L'impact réel sur la santé : un phénomène complexe
D'année en année, d'étude en étude, l'omniprésence de certaines substances liées à l’activité humaine dans notre régime se fait de plus en plus évidente. Mais quel est leur impact réel sur notre santé ? Le phénomène est complexe à évaluer. Cadmium, pesticides, Pfas... Les experts s'accordent à dire que ces produits soulèvent des questions légitimes et que les craintes sont parfois raisonnables, d'autres fois exagérées. Ils rappellent aussi que les niveaux de preuve varient considérablement d'une substance à l'autre. Alors comment bien s'informer ? Francesca Romana Mancini, chercheuse à l'Inserm et spécialiste des contaminants, le rappelle : "Ce sont les sources institutionnelles, l'Organisation mondiale de la Santé (OMS), l'Autorité européenne de sécurité des aliments (Efsa), l'Agence nationale de sécurité sanitaire de l'alimentation, de l'environnement et du travail (Anses) et les expertises collectives qui produisent les données les plus robustes sur le sujet".

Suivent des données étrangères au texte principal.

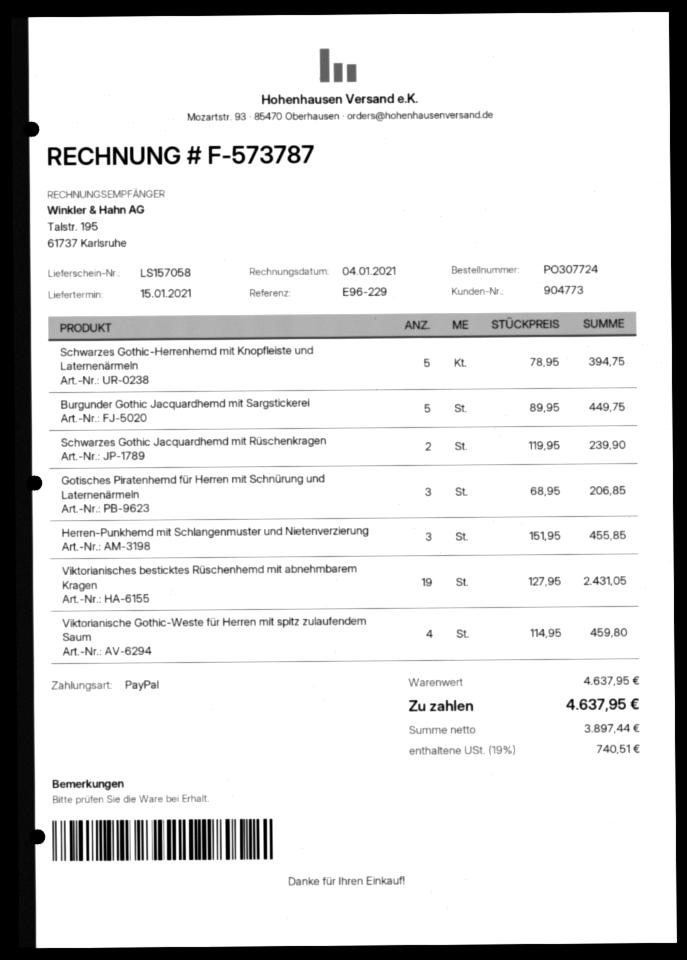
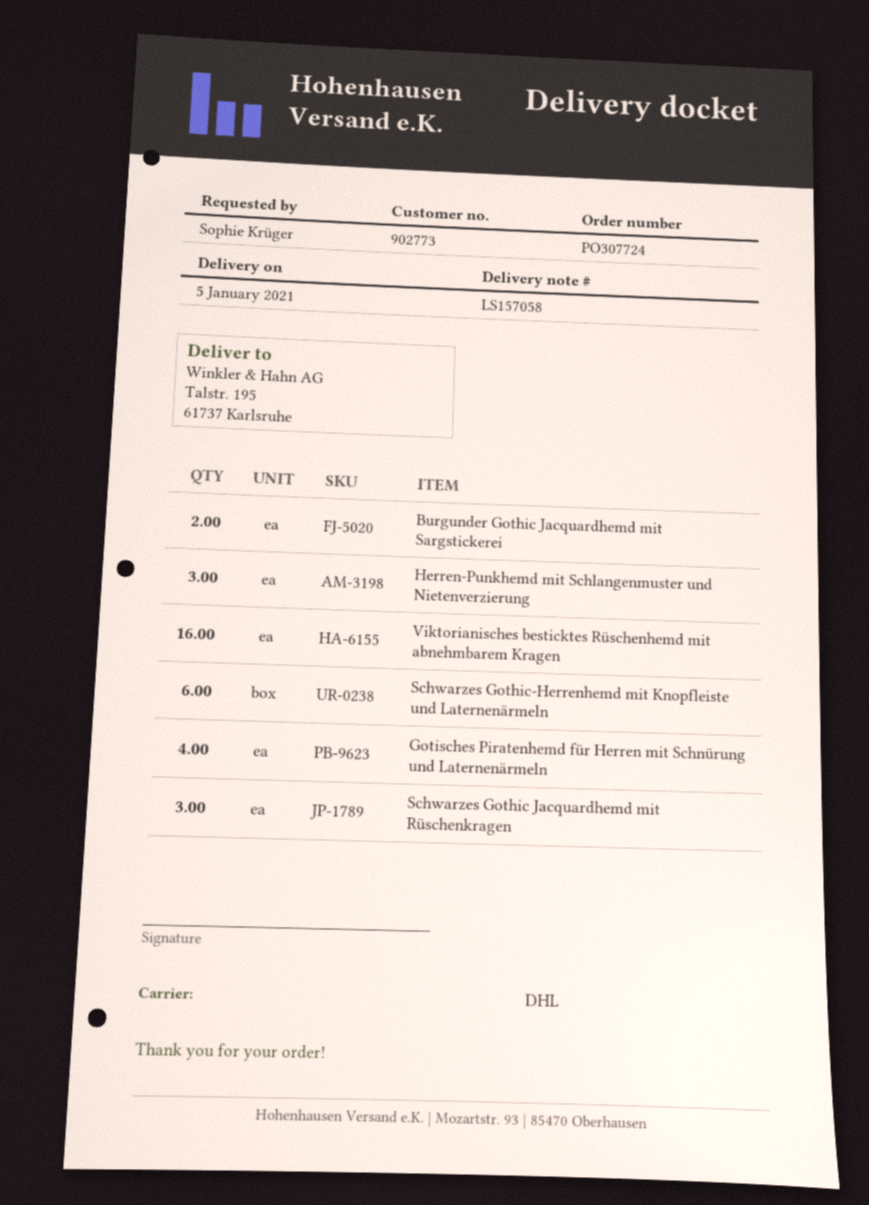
delivery date: 2021-01-15 -> 2021-01-05
customer number: 904773 -> 902773
Schwarzes Gothic-Herrenhemd mit Knopfleiste und Laternenärmeln: 5 -> 6
Burgunder Gothic Jacquardhemd mit Sargstickerei: 5 -> 2
Schwarzes Gothic Jacquardhemd mit Rüschenkragen: 2 -> 3
Gotisches Piratenhemd für Herren mit Schnürung und Laternenärmeln: 3 -> 4
Viktorianisches besticktes Rüschenhemd mit abnehmbarem Kragen: 19 -> 16
Viktorianische Gothic-Weste für Herren mit spitz zulaufendem Saum: 4 -> none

La difficile interprétation des données scientifiques
Encore faut-il que ces données soient bien comprises par les citoyens européens, et bien interprétées par les médias et les politiques. Ce qui est loin d'être toujours le cas. Le cadmium en offre un exemple emblématique. Depuis un an, le débat public se focalise sur le cancer, notamment du pancréas. Dans son rapport détaillé sur le sujet, l'Anses est pourtant limpide : "Chez l'Homme, aucune étude ne permet de montrer clairement une association entre exposition par voie orale [NDLR, via l'alimentation] et cancer". Les risques avérés de ce métal lourd ne manquent pas pour autant : fragilisation osseuse, atteinte rénale et imprégnation préoccupante d'une partie de la population. Cette mauvaise interprétation des données scientifiques n'est pas sans provoquer incompréhension et défiance dans le grand public.
Une méfiance envers les sources scientifiques
L'eurobaromètre 2025 révèle d'ailleurs une méfiance certaine à l'encontre des sources scientifiques nationales et européennes. Ainsi, près d'un tiers des Européens déclare ne pas avoir confiance dans les institutions de l'UE pour obtenir des informations sur la sécurité alimentaire. Cette proportion grimpe à 39 % pour la France et même à 43 % pour la Roumanie. Les institutions qui diffusent les principales études sur le sujet, à l'image de l'Efsa, restent d'ailleurs méconnues du grand public.
Les risques concernant les polluants présents dans nos assiettes ne doivent pas être ignorés. Ils méritent indéniablement des investigations scientifiques plus poussées. Mais cette focalisation ne doit pas se faire au détriment des menaces bien mieux établies et bien plus graves. C'est tout l'objet du dossier que L'Express consacre cette semaine à ces questions.